Problem to work on: From the line with "(535, 821) none" onward, reproduce each line of the entries exactly, ending at the last one, and add nothing.

■ ■ ■ ■ ■ ■ ■

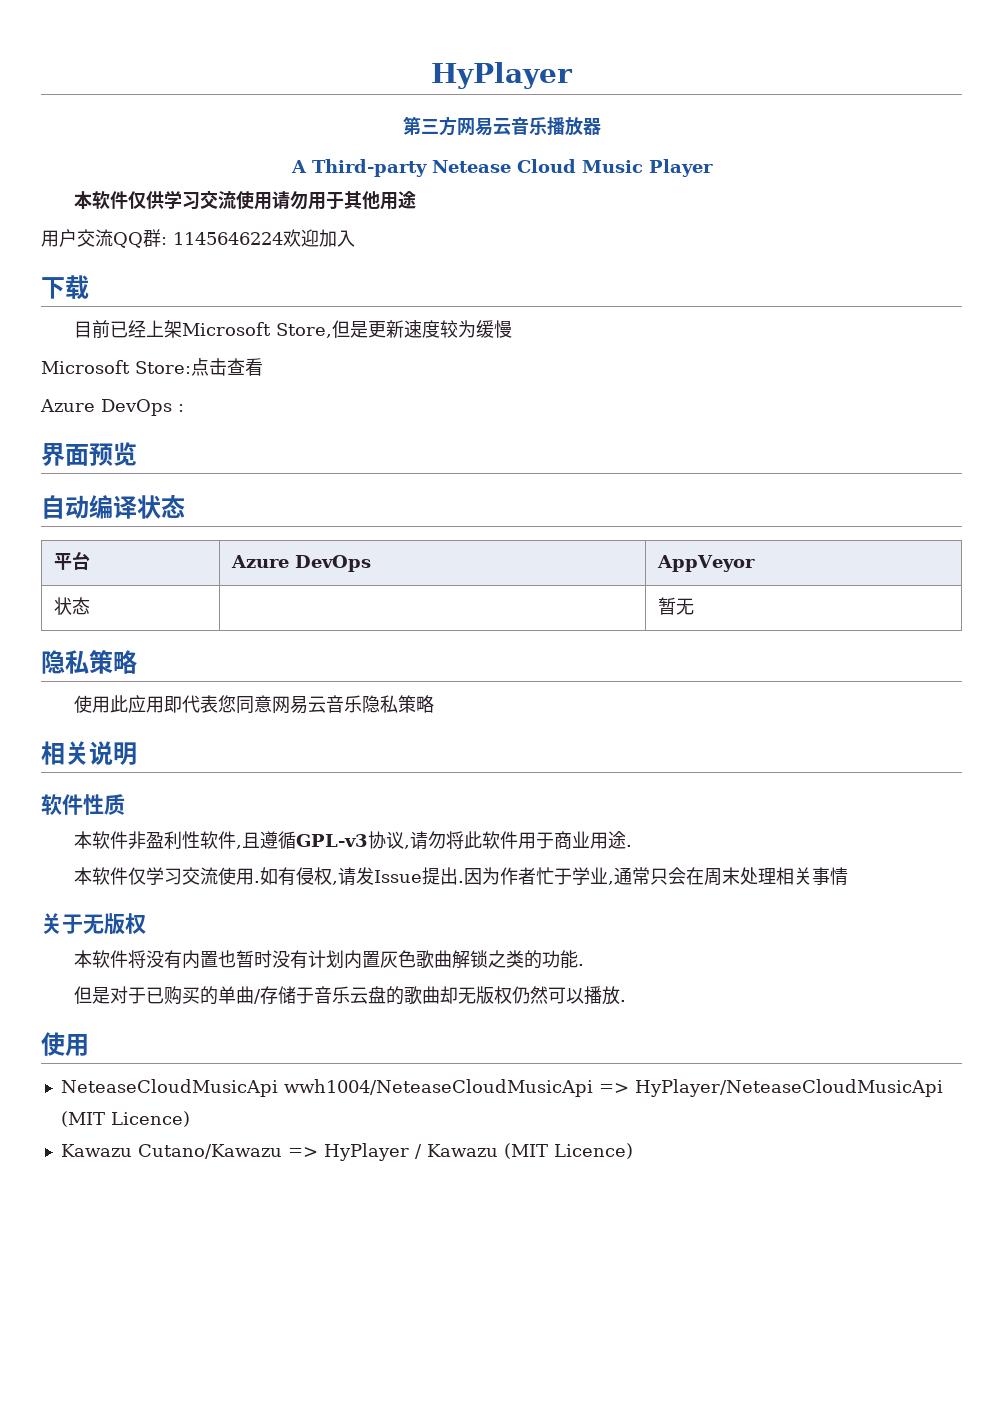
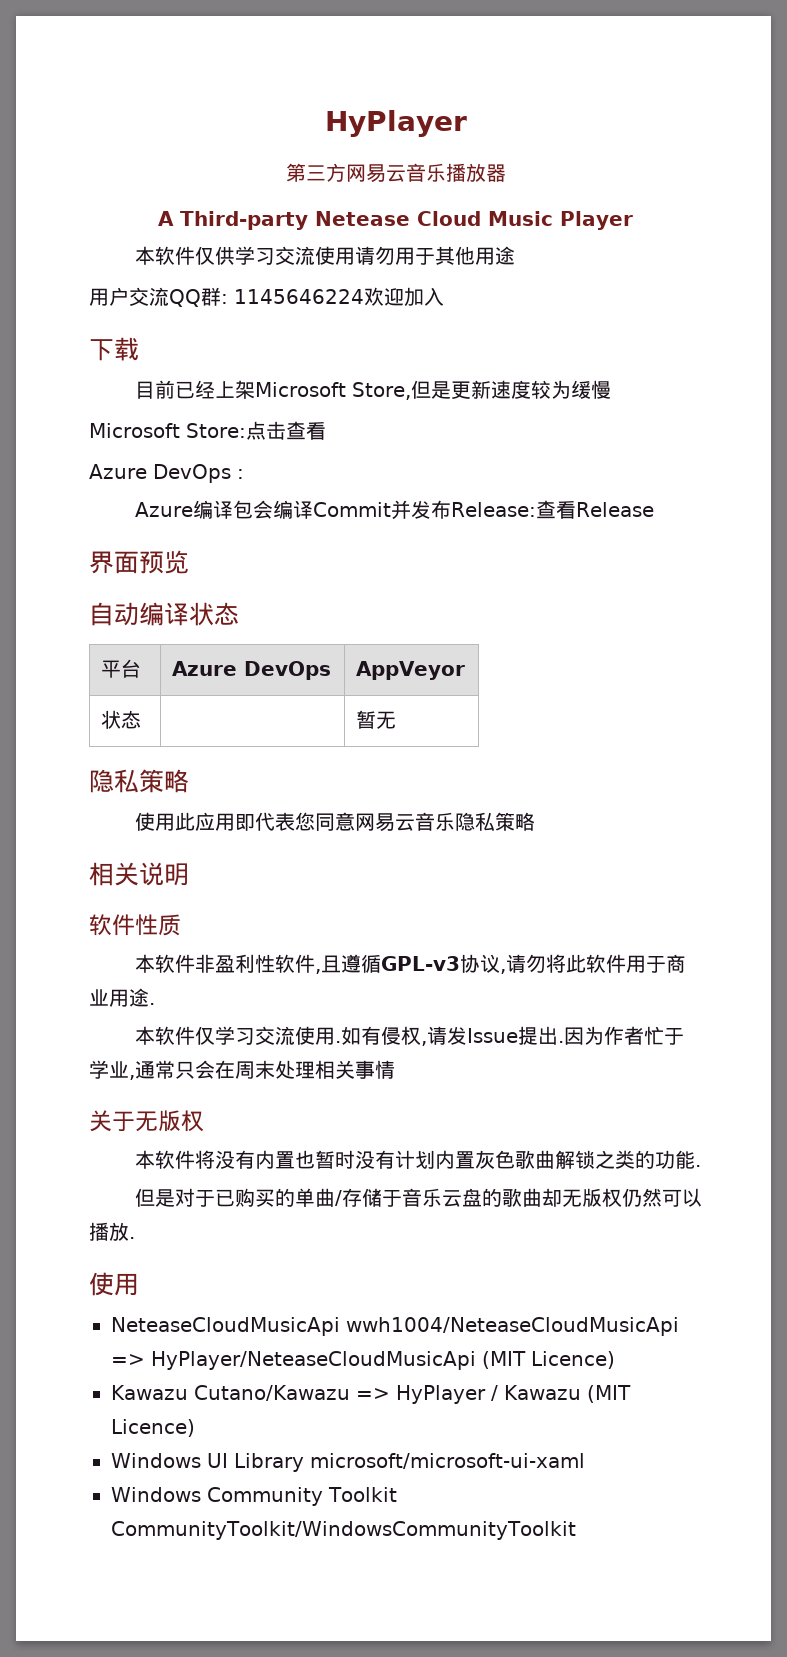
(184, 408) none -> [134,500,654,520] // Azure编译包会编译Commit并发布Release:查看Release
(633, 1151) none -> [111,1453,585,1472] [111,1487,397,1506] [111,1521,576,1540] // Windows UI Library microsoft/microsoft-ui-xaml // Windows Community Toolkit CommunityToolkit/WindowsCommunityToolkit

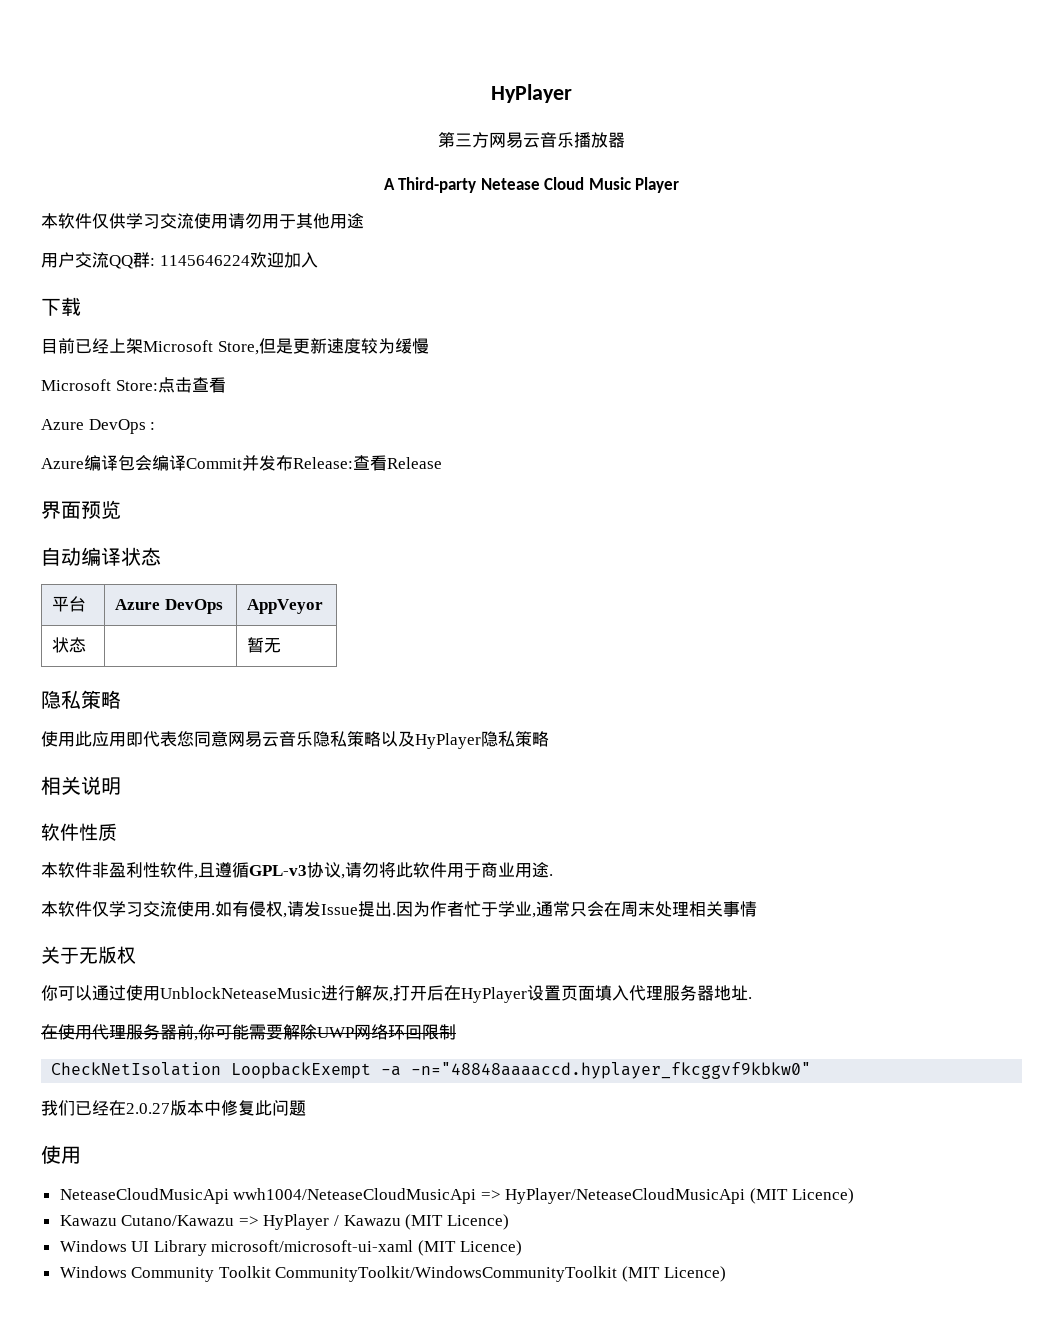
(535, 821) none -> [381,731,549,749] 以及HyPlayer隐私策略
[134,1150,701,1169] [134,1188,702,1207] [89,1222,135,1241] 本软件将没有内置也暂时没有计划内置灰色歌曲解锁之类的功能. // 但是对于已购买的单曲/存储于音乐云盘的歌曲却无版权仍然可以播放. -> [41,985,752,1003] [41,1024,456,1041] [51,1062,812,1079] [41,1100,306,1116] 你可以通过使用UnblockNeteaseMusic进行解灰,打开后在HyPlayer设置页面填入代理服务器地址. // 在使用代理服务器前,你可能需要解除UWP网络环回限制 // CheckNetIsolation LoopbackExempt -a -n="48848aaaaccd.hyplayer_fkcggvf9kbkw0" // 我们已经在2.0.27版本中修复此问题
(585, 1461) none -> [418,1240,522,1256] (MIT Licence)
(576, 1530) none -> [622,1266,726,1282] (MIT Licence)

■ ■ ■ ■ ■ ■ ■

Solution to this problem:
(535, 821) none -> [381,731,549,749] 以及HyPlayer隐私策略
[134,1150,701,1169] [134,1188,702,1207] [89,1222,135,1241] 本软件将没有内置也暂时没有计划内置灰色歌曲解锁之类的功能. // 但是对于已购买的单曲/存储于音乐云盘的歌曲却无版权仍然可以播放. -> [41,985,752,1003] [41,1024,456,1041] [51,1062,812,1079] [41,1100,306,1116] 你可以通过使用UnblockNeteaseMusic进行解灰,打开后在HyPlayer设置页面填入代理服务器地址. // 在使用代理服务器前,你可能需要解除UWP网络环回限制 // CheckNetIsolation LoopbackExempt -a -n="48848aaaaccd.hyplayer_fkcggvf9kbkw0" // 我们已经在2.0.27版本中修复此问题
(585, 1461) none -> [418,1240,522,1256] (MIT Licence)
(576, 1530) none -> [622,1266,726,1282] (MIT Licence)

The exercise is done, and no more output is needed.